*** ENTRIES SHOWN ***

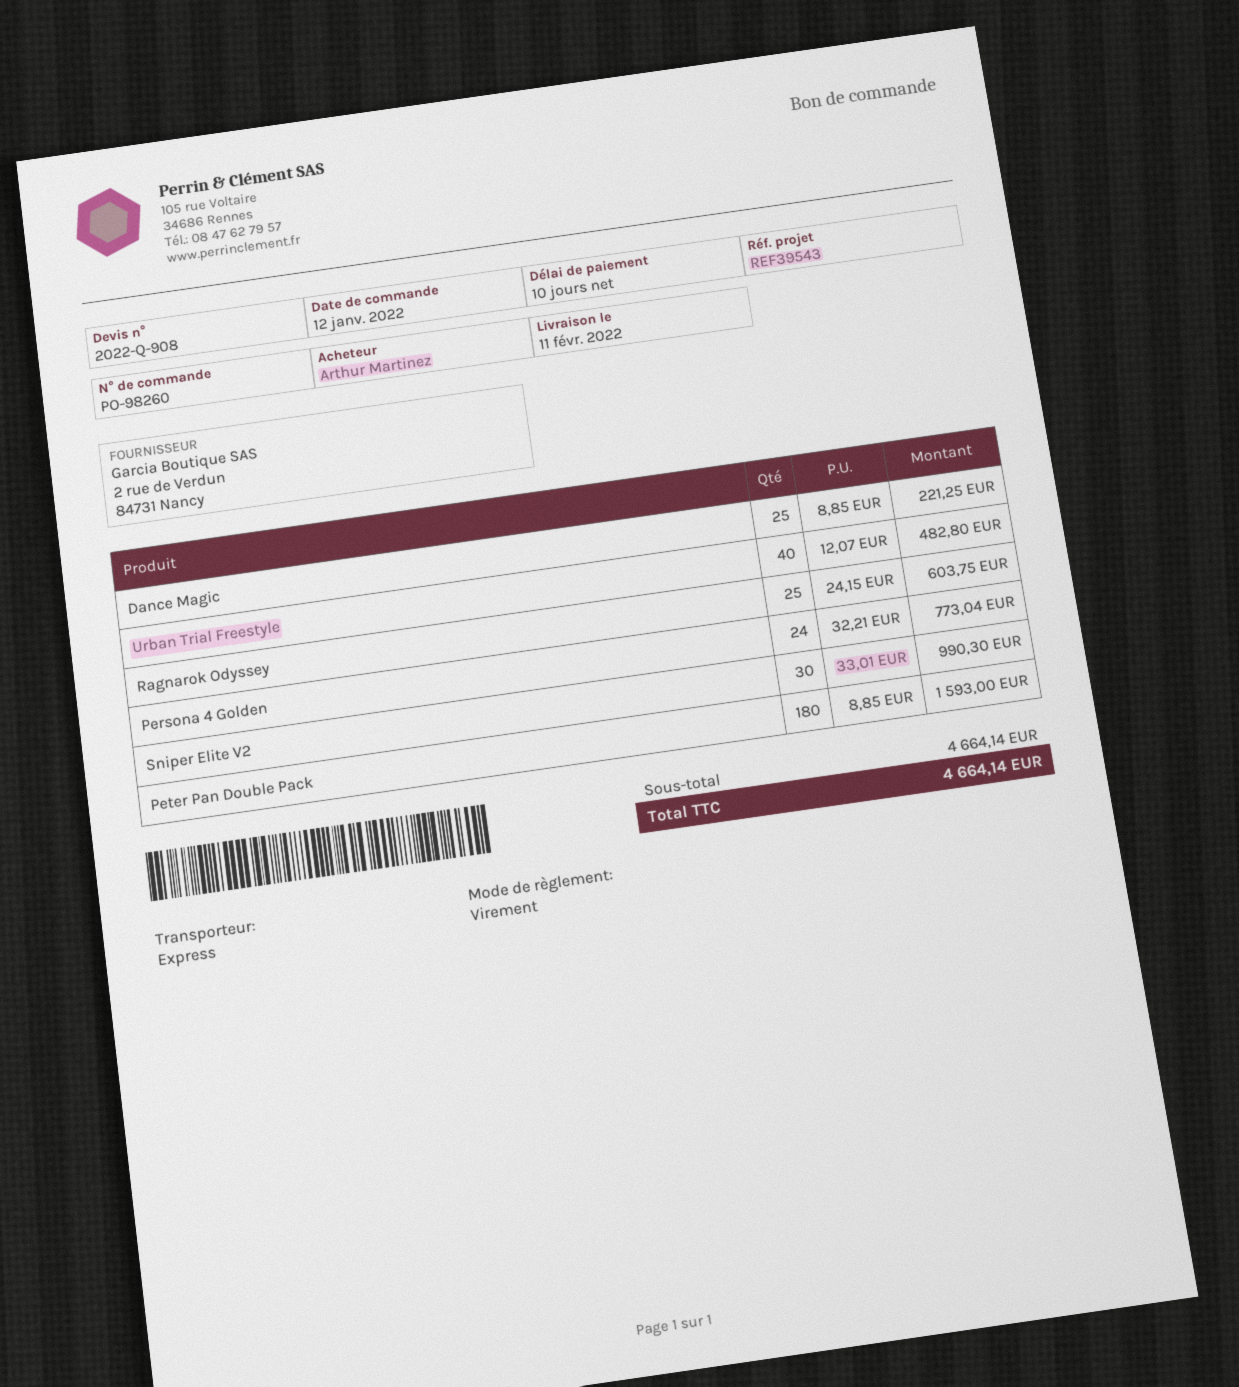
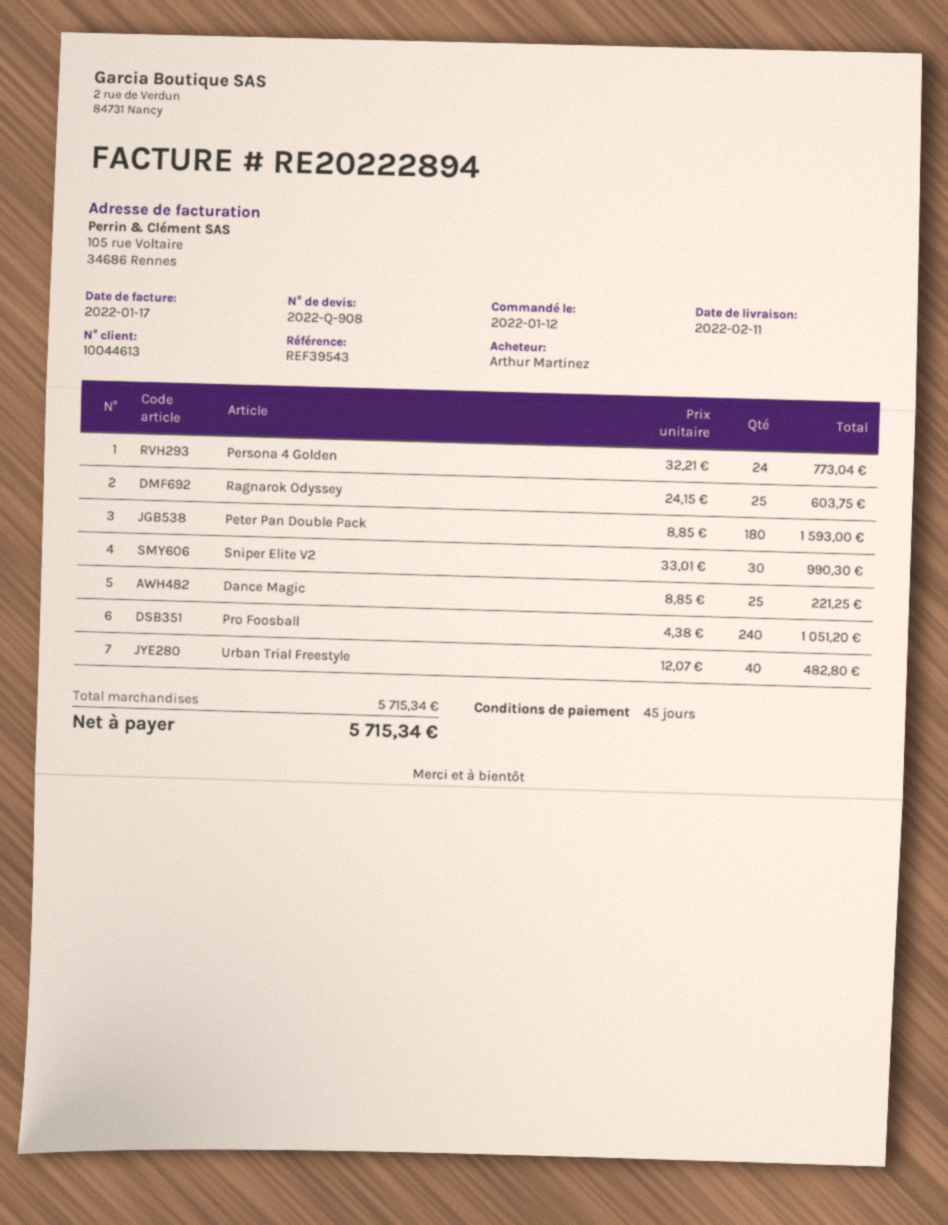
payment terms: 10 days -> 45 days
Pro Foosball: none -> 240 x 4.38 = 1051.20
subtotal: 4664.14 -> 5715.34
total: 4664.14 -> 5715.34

*** End of ENTRIES SHOWN ***
*** ENTRIES SHOWN ***

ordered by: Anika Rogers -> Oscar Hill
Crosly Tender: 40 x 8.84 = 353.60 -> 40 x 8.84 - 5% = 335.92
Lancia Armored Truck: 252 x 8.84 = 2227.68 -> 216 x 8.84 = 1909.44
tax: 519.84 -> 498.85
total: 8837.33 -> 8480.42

*** End of ENTRIES SHOWN ***

ACTIVITY
Reproduce the entries above exactly, but only the lines between the line holding "Crosly Tender: 40" and the line holding "total: 8837.33 -> 8480.42", inclusive.

EXERCISE RESPONSE
Crosly Tender: 40 x 8.84 = 353.60 -> 40 x 8.84 - 5% = 335.92
Lancia Armored Truck: 252 x 8.84 = 2227.68 -> 216 x 8.84 = 1909.44
tax: 519.84 -> 498.85
total: 8837.33 -> 8480.42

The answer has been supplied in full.